Wednesday, February 6, 2013

Review: Beautiful Disaster

Beautiful Disaster
Author: Jamie McGuire
Published: May 26, 2011
437 pages
3 Gold Stars

(summary from Goodreads)

Abby Abernathy is a good girl. She doesn’t drink or swear, and she has the appropriate number of cardigans in her wardrobe. Abby believes she has enough distance from the darkness of her past, but when she arrives at college with her best friend, her path to a new beginning is quickly challenged by Eastern University’s Walking One-Night Stand.

Travis Maddox, lean, cut, and covered in tattoos, is exactly what Abby wants—and needs—to avoid. He spends his nights winning money in a floating fight ring, and his days as the ultimate college campus charmer. Intrigued by Abby’s resistance to his appeal, Travis tricks her into his daily life with a simple bet. If he loses, he must remain abstinent for a month. If Abby loses, she must live in Travis’s apartment for the same amount of time. Either way, Travis has no idea that he has met his match.

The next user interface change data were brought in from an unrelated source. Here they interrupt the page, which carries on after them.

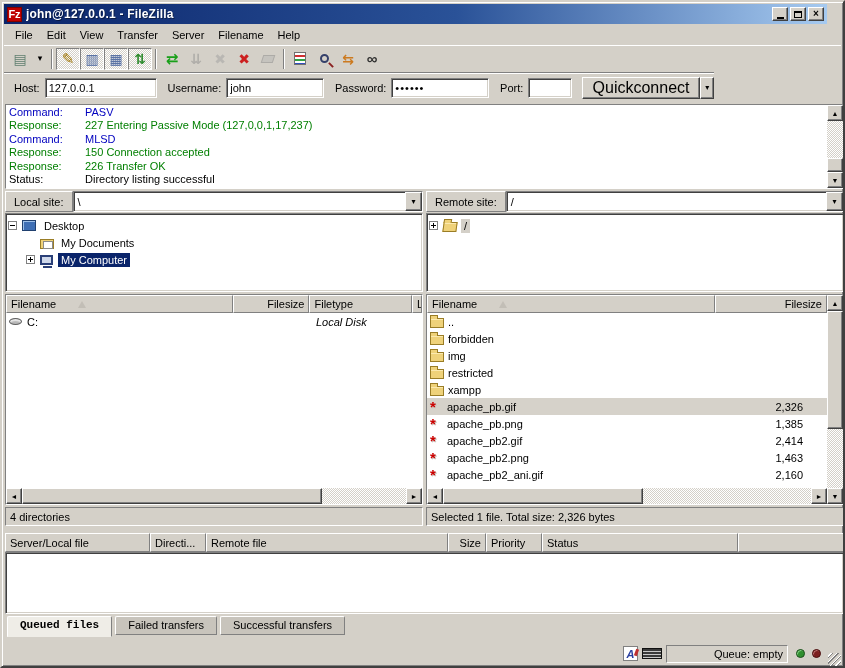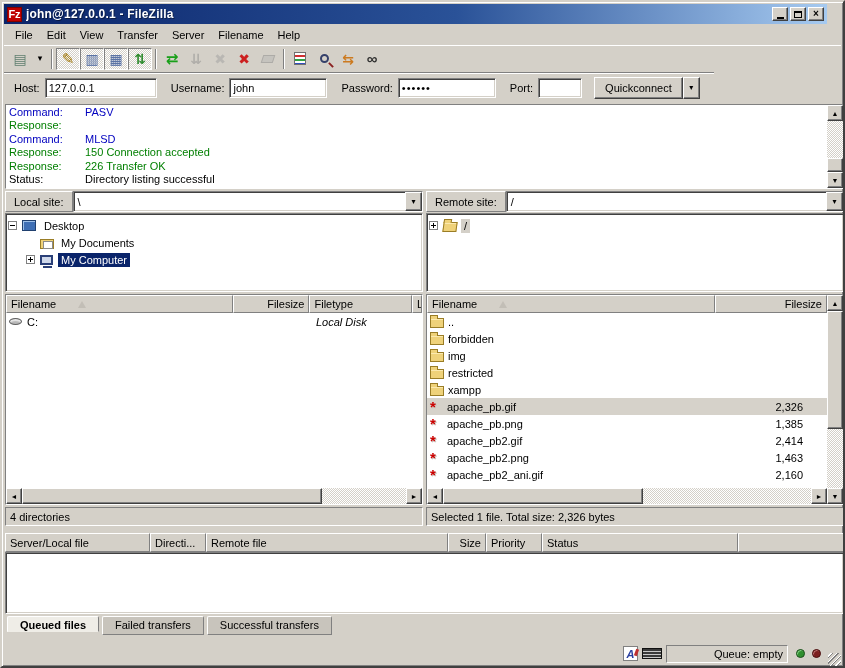--- a/index.html
+++ b/index.html
@@ -75,7 +75,7 @@
     display:flex; align-items:center; padding-left:10px; }
   .q-label { margin-right:5px; }
   .q-input { height:20px; font-family:inherit; font-size:11px; padding:5px 3px; outline:none; }
-  .qc-btn { height:22px; padding:0 10px; display:flex; align-items:center; font-size:11px;text-align:right; }
+  .qc-btn { height:22px; padding:0 10px; display:flex; align-items:center; font-size:16px;text-align:right; }
   .qc-drop { width:17px; height:22px; display:flex; align-items:center; justify-content:center; font-size:8px; }
 
   

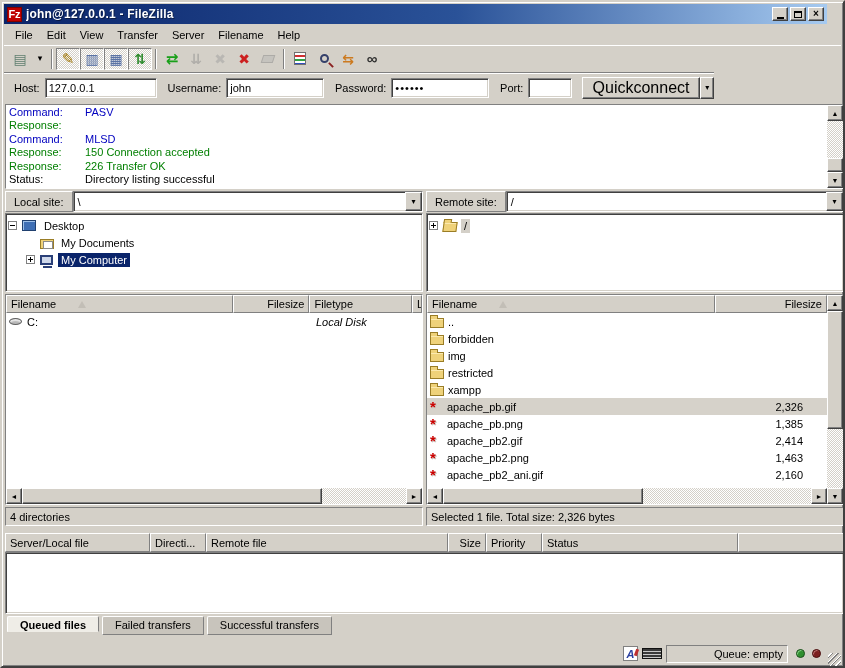--- a/index.html
+++ b/index.html
@@ -291,6 +291,7 @@
         </div>
       <div class="log-row lr">
           <span class="log-label">Response:</span>
+          <span>227 Entering Passive Mode (127,0,0,1,17,237)</span>
         </div>
       <div class="log-row lc">
           <span class="log-label">Command:</span>

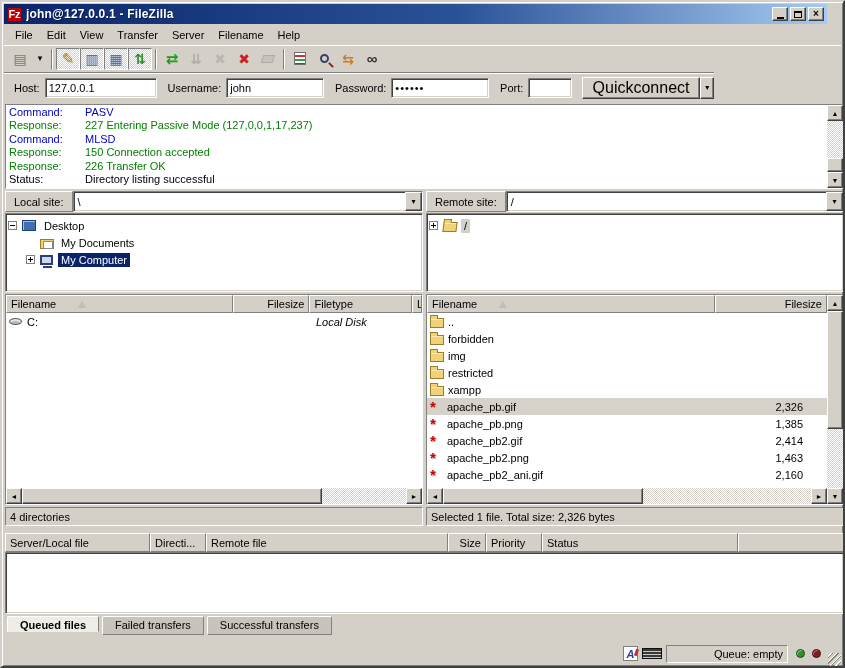--- a/index.html
+++ b/index.html
@@ -163,7 +163,7 @@
   .tabs { position:absolute; left:3px; top:614px; width:839px; height:22px; display:flex; align-items:flex-start; padding-left:2px; }
   .tab { height:19px; padding:2px 12px; margin-right:3px; background:#c8c4bc;
     border:1px solid; border-color:#fff #808080 #808080 #fff; border-radius:2px 2px 0 0; white-space:nowrap; }
-  .tab.active { background:#efedE7; background:#efede7; font-weight:bold; height:16px; border-bottom-color:#efede7; }
+  .tab.active { background:#efedE7; background:#efede7; font-weight:bold; height:21px; border-bottom-color:#efede7;font-family:Liberation Mono, monospace; }
 
   
   .statusbar { position:absolute; left:2px; top:639px; width:839px; height:25px;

Sometimes it's important to break from your norm and read a book that doesn't necessary seem like something you would normally read. Beautiful Disaster caught my eye and the description made me pick up the bok. I fell into it right away, suddenly sucked into Abby's world and wanting to know what happened in her past to be scared a guy like Travis. Mind you, Travis is the type that every girl should stay away from no matter what, but that wasn't exactly the main focus of this book.

Abby tries everything she can to resist Travis. He has slept with most every girl at their college and she is warned, but she somehow ends up falling in the same hole as all the other girls. This would be fine with me if Travis was actually a good guy. Let's face it, some guys who sleep around are actually just looking for the right girl, but Travis is not one of these guys. When he finds the right girl, in this case, Abby, he decides that he needs to possess every aspect of her instead of loving her. Abby is's smart enough to see this and she just keeps going back to him even when she can't stand being around him.

If this book were about toxic relationships and trying to get out of them, then I would have loved it. If it ended with Abby finally escaping the abusive relationship Travis has involved her in, the entire plot would have impacted me drastically. Instead, McGuire glorifies their relationship. telling us that this is what love is supposed to be like. If Abby leaves without telling Travis where she's going, he freaks out. One night he stays outside her dorm room all night and she is scared to leave. He tattoos her ridiculous nickname that he's given her on him when they've only been dating a month. And, well I won't spoil the ending, but it takes it just a little too over the top. This book could be the perfect book for a girl trying to leave a relationship like this if the author actually used their abusive relationship in the way it is. But it's covered up by stupidity on both characters parts and is shown as a healthy relationship. Nothing about their relationship made me swoon. At no point in the novel did I want to date Travis. I was just scared that he would eventually hit Abby and she'd allow it. I wanted her to leave him. At one point in the novel, she dates a good guy who plans to have a great future, someone she should be with, and she throws him out like trash. 


Here's where it got tricky for me. Part of me loved this book. I craved more as soon as I stopped reading. I would have read it from cover to cover if I'd had the time. The writing flowed well and the characters were funny and alive. It's hard for me to describe the feeling, because the entire time I wanted to yell at everyone in the book, yet I still wanted to know what would happen next. If the next book in the series were a real sequel (Walking Disaster is just a retelling rom Travis's point of view) I'd probably pick it up because for some reason I liked it. It's just really hard for me to pinpoint where the love and hate separate.  I've never felt this way about a book and now, after having read two more books after it, I'm still thinking about it. It's cheesy, but the best way to actually describe this book is by calling it a beautiful disaster.

“I knew the second I met you that there was something about you I needed. Turns out it wasn’t something about you at all. It was just you.”